Beaucoup de chrétiens envisagent d’émigrer...

Pour rester en Terre Sainte, les œuvres d'assistance ne sont pas une motivation suffisante. Ce que les chrétiens de Terre Sainte doivent comprendre pour rester, c'est qu'être chrétien de Terre Sainte n'est pas une malédiction mais une vocation et une mission. De ce point de vue, je ne suis pas trop préoccupé par les chiffres. Jésus a commencé avec 12 apôtres, Il a commencé avec quelque chose de très modeste, parce que c'est la logique du Royaume de Dieu. Les passages de l'Évangile qui s’adressent au petit troupeau sont des passages où l'on nous dit d'abord "n'ayez pas peur", parce que la valeur d'une présence ne dépend pas du nombre.

Quel est l'appel de la Terre Sainte aux chrétiens du monde entier ?

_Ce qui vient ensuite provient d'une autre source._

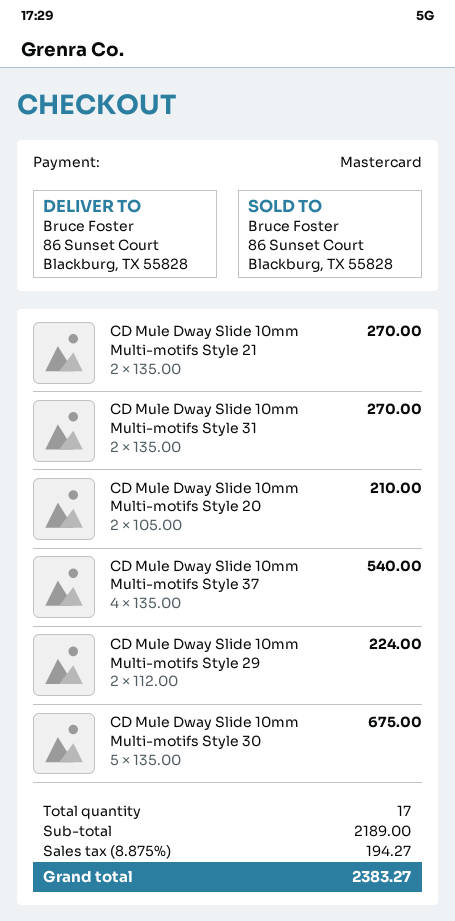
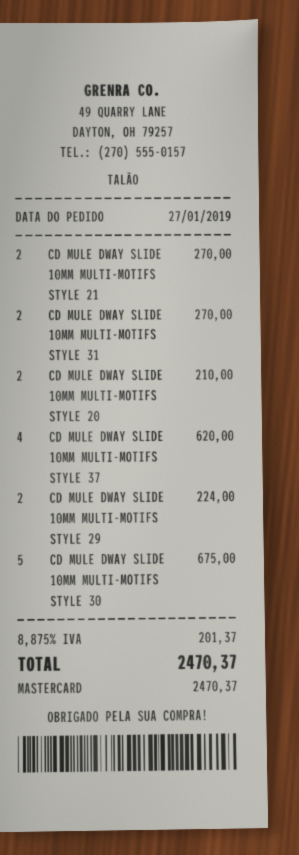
CD Mule Dway Slide 10mm Multi-motifs Style 37: 4 for 540.00 -> 4 for 620.00
tax: 8.875% = 194.27 -> 8.875% = 201.37
total: 2383.27 -> 2470.37

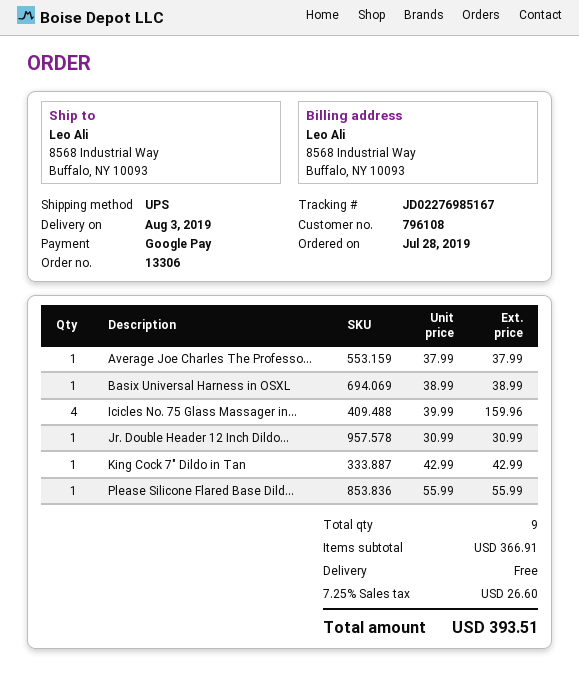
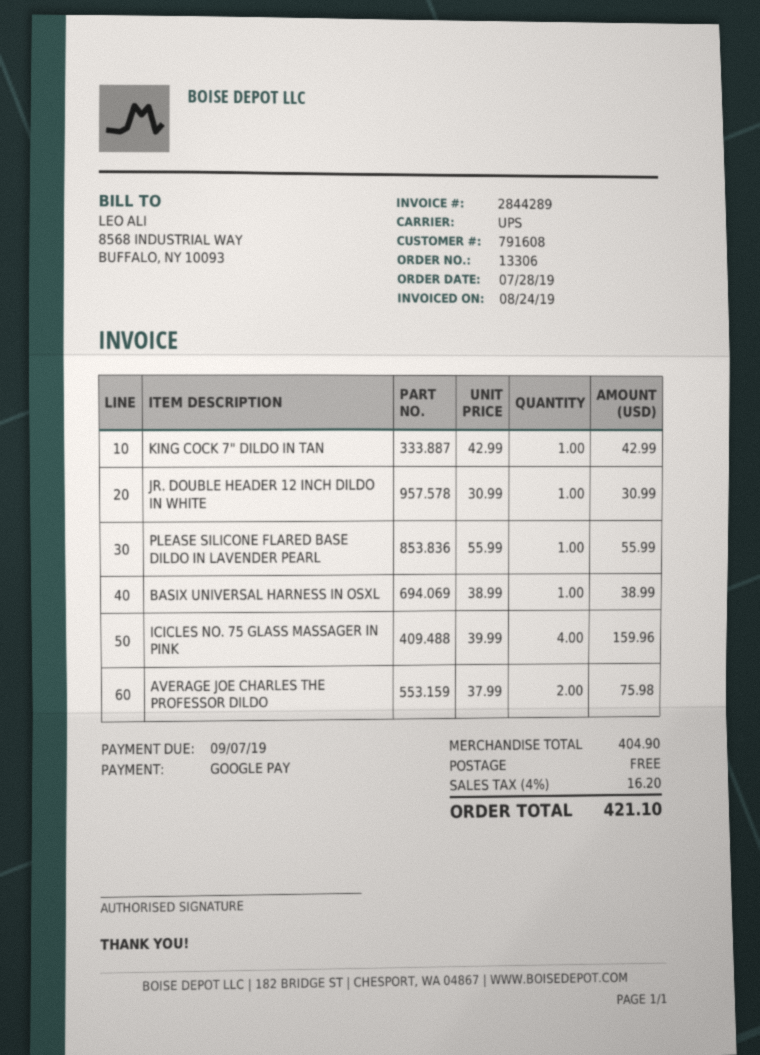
customer number: 796108 -> 791608
Average Joe Charles The Professo...: 1 x 37.99 = 37.99 -> 2 x 37.99 = 75.98
subtotal: 366.91 -> 404.90
tax: 7.25% = 26.60 -> 4% = 16.20
total: 393.51 -> 421.10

L'appel lancé aux chrétiens du monde entier est de se souvenir des chrétiens de Terre Saintenon pas de la Terre Sainte au sens abstrait du terme, mais de se souvenir qu'ils ont ici des frères et des sœurs qui sont actuellement en difficulté. C’est un appel à exprimer la communion par la prière, à s'intéresser à ce qui se passe sans prendre parti, à faire preuve d'une solidarité concrète. Pour notre part, nous continuerons à nous occuper des chrétiens de Terre Sainte de manière concrète, comme nous l'avons fait au cours des siècles, par le biais des écoles, du travail et de l'intervention économique dans les situations de besoin.